İstanbul sözleşmesi kırmızı çizgimizdir
Hatay Eğitim Sen üyesi kadın öğretmenler, bir açıklamayla, kadına şiddetin ve kadın cinayetlerinin önlenebilmesi için İstanbul Sözleşmesi’nin uygulanması gerekliliğini kaydederek, “İstanbul Sözleşmesi, kırmızı çizgimizdir” dedi.
Hatay Eğitim Sen üyesi kadın öğretmenlerin ortak açıklamasında, her gün basına yansıyan ve yansımayan yüzlerce kadının şiddete maruz kaldığı, kadın cinayetlerinin devam ettiği ülkede, yine bir gece yarısı Cumhurbaşkanlığı Kararnamesi ile İstanbul Sözleşmesi’nin feshedilme kararının alındığı hatırlatıldı ve şöyle denildi:
“Meclis’te onaylanarak, Anayasa’da tarif edilen usulüne uygun şekilde yürürlüğe girmiş bir sözleşme, tüm hukuki teamüllere ve Anayasa’ya aykırı bir şekilde, tek bir imzayla, bu toplumun en az yarısını oluşturan, yaşamı üreten, dünyayı döndüren kadınların itirazına rağmen feshedildi.

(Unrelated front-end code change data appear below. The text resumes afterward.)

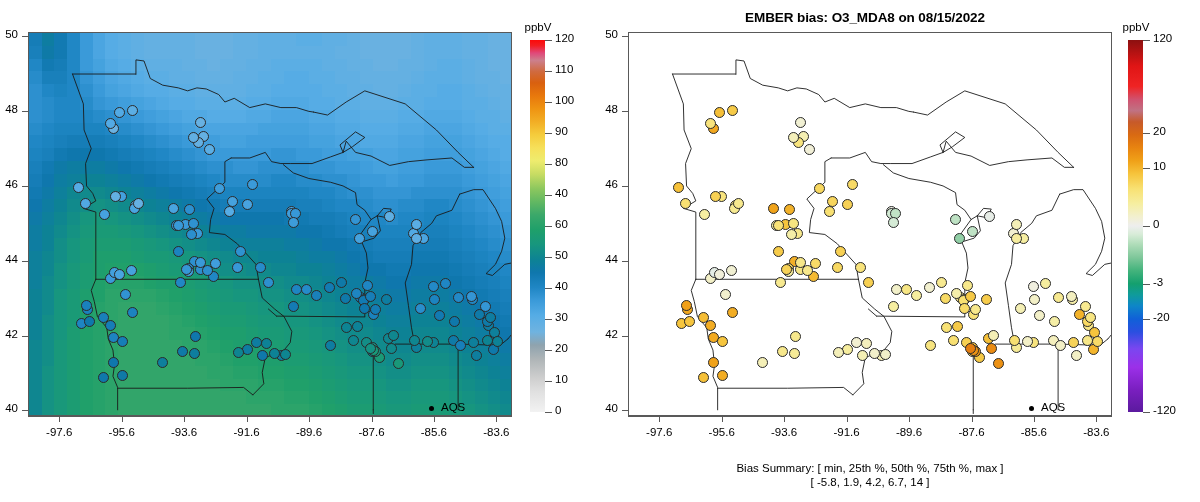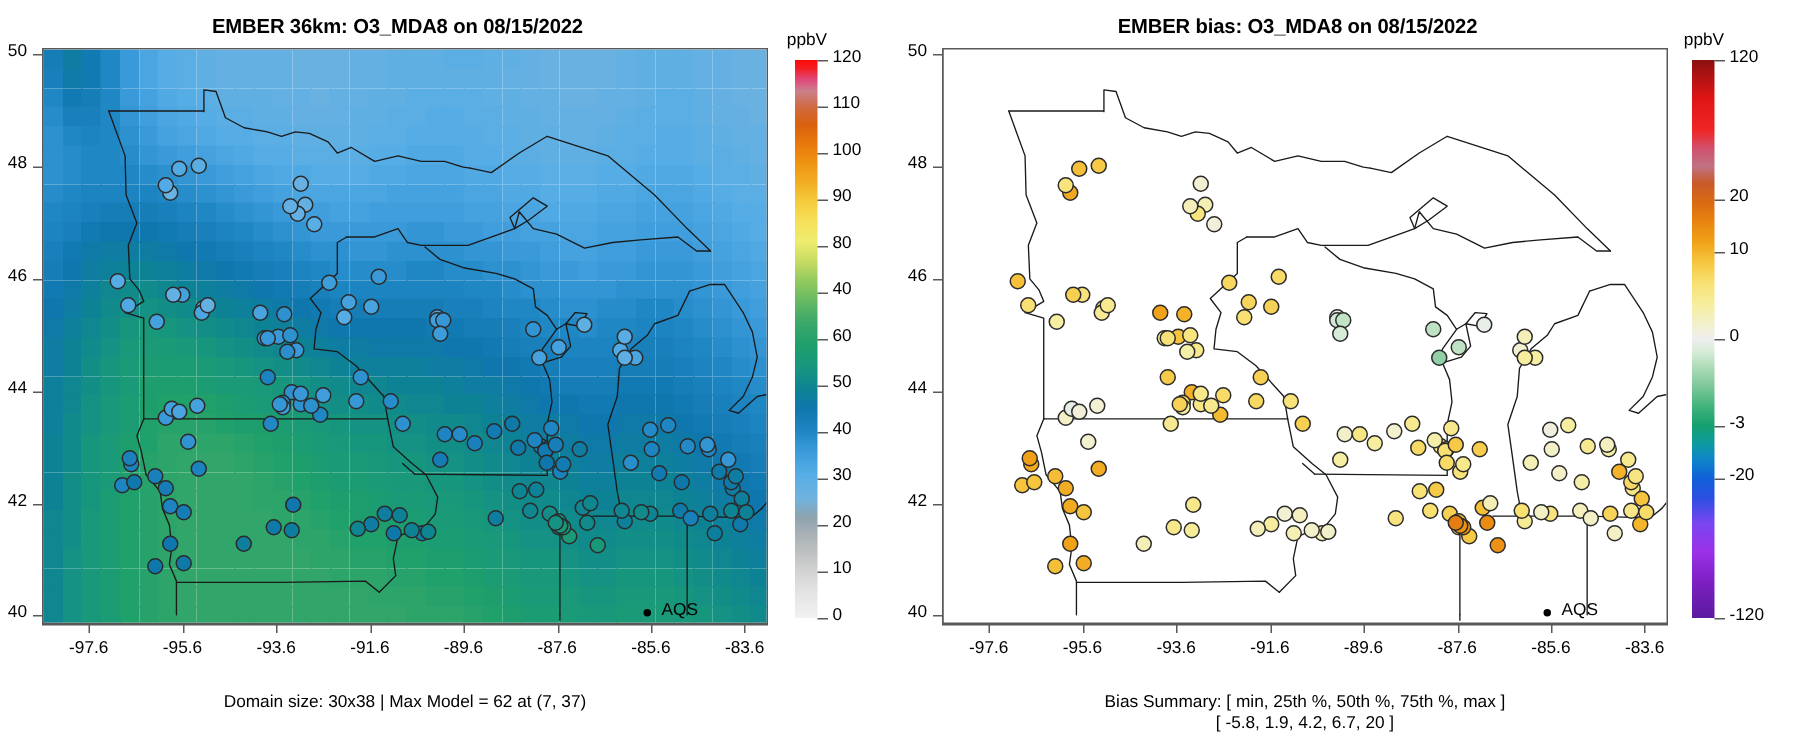"EMBER 36km: O3_MDA8 on 08/15/2022" div.panel-title { html: <div>EMBER 36km: O3_MDA8 on 08/15/2022</div> -> none }
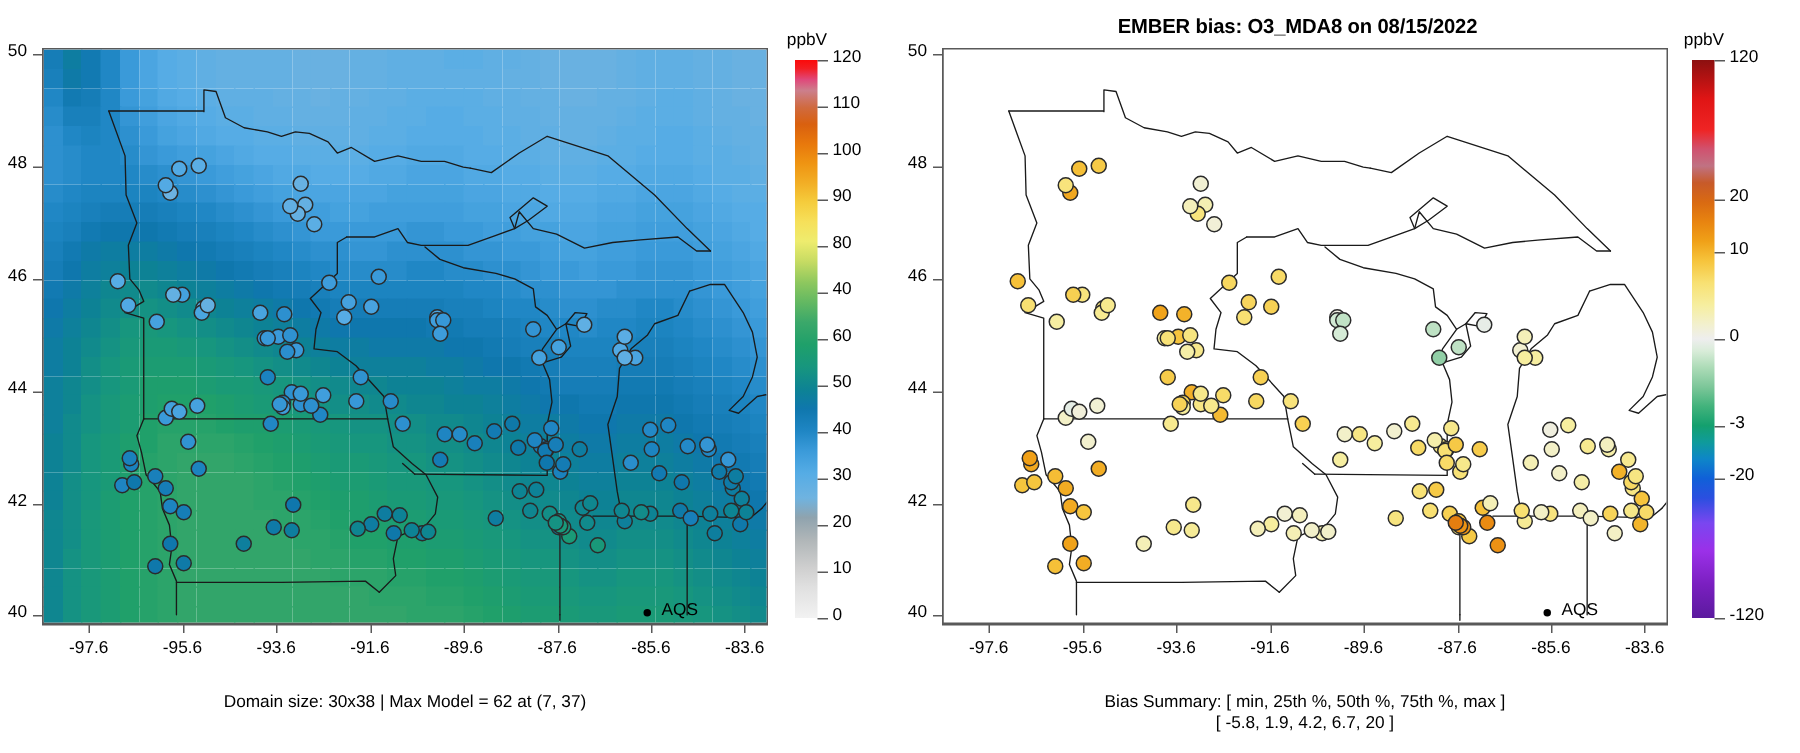"Domain size: 30x38 | Max" div.caption { html: <div>Domain size: 30x38 | Max Model = 62 at (7, 37)</div> -> none }
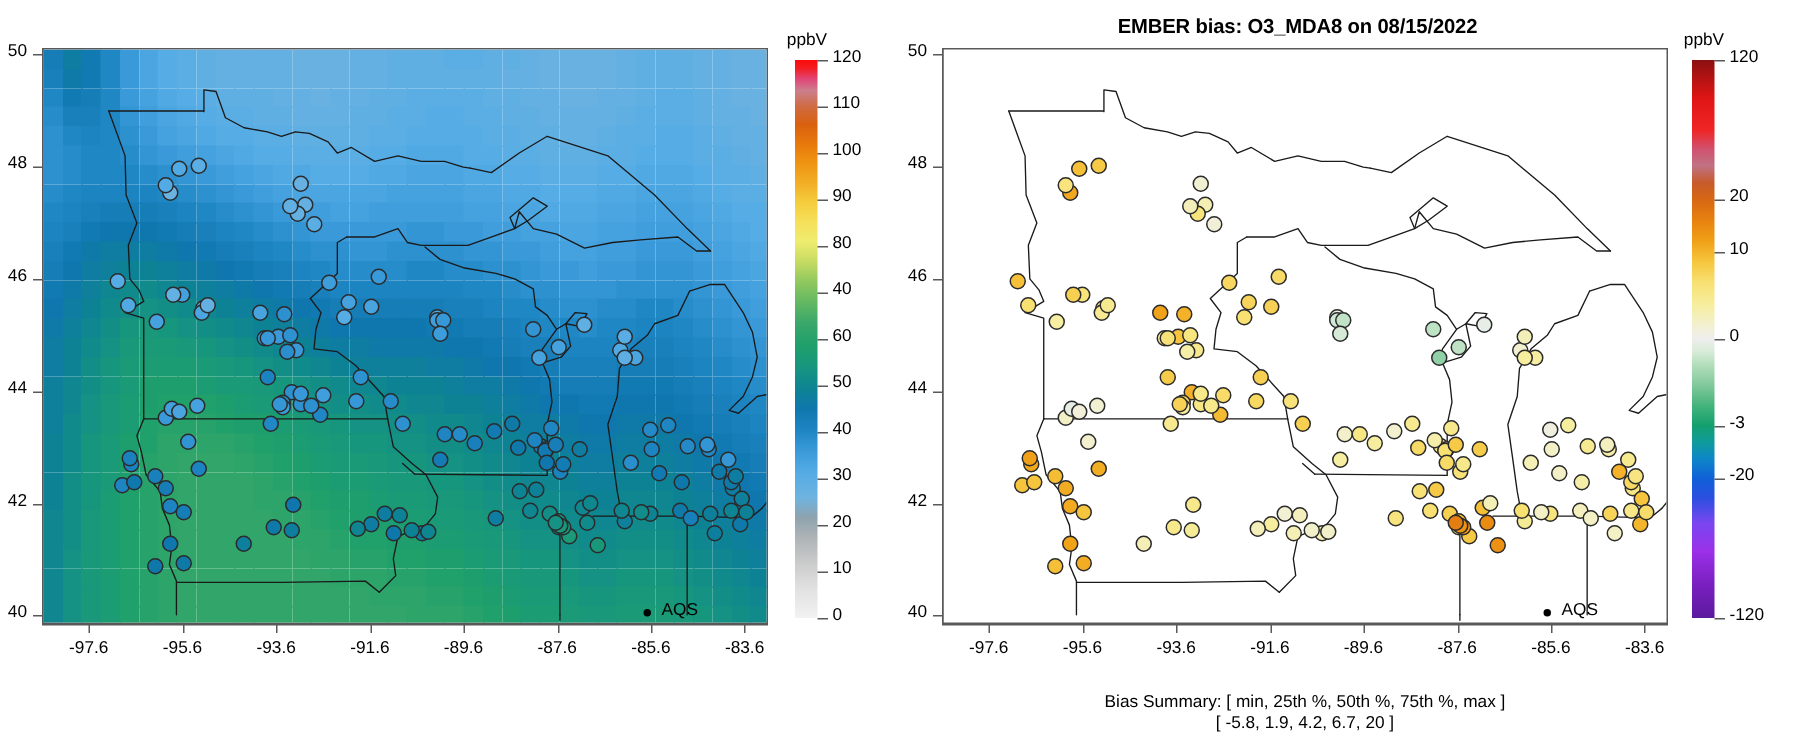"[ -5.8, 1.9, 4.2, 6.7," div.caption { text: 20 -> 14 }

İsmi İstanbul olan, Türkiye’nin ev sahipliği ile imzalanmış bir sözleşmeden ayrılmak, abesle iştigaldir! Hukuk Devleti ilkelerine göre bu kararname hükümsüzdür, Anayasanın 90. Maddesi’ne aykırıdır. İstanbul Sözleşmesi, uluslararası sözleşmedir ve kanun hükmündedir. Yetki gaspıyla TBMM devre dışı bırakılamaz.
İstanbul Sözleşmesi; kadınlara, LGBTİ+lara yönelik ayrımcılığı, şiddeti yaratan koşulların ortadan kaldırılarak şiddetin önlenmesi, kadınların her tür şiddetten korunması, şiddet oluştuğunda ise faillerin kovuşturulması, yargılanması ve cezalandırılması için titizlikle hazırlanmış uluslararası bir sözleşmedir. Sözleşme, toplumsal cinsiyet eşitliğine net vurgu yapar ve devletlere bu noktada sorumluluklarını hatırlatır. Aileyi, sadece evlilik bağı ile tanımlamaz, daha geniş ele alır. O hane nasıl kurulmuş olursa olsun, şiddete uğrayanı korumak üzerine kuruludur. Sözleşmeyi feshetmek, açıkça daha fazla kadının, LGBTİ+nın, erkekler tarafından, cezasız kalacağının garantisiyle öldürülmesi anlamını taşır.
Kadının bir tür mülk haline getirilmesine, kendisine her şeyin yapılabilir olduğuna, erkeğin her arzusunu yerine getirmek zorunda olan bir köle olarak görülmesine değil, erkeklerin bu ayrıcalığını kaybetmesine içerleyen, eşitlik talebinden, eşitlikten tiksinenlerin ‘yatıştırılması’ için sözleşmeden çıkılması, Memur-Sen tarafından övünç kaynağı haline getiriliyor.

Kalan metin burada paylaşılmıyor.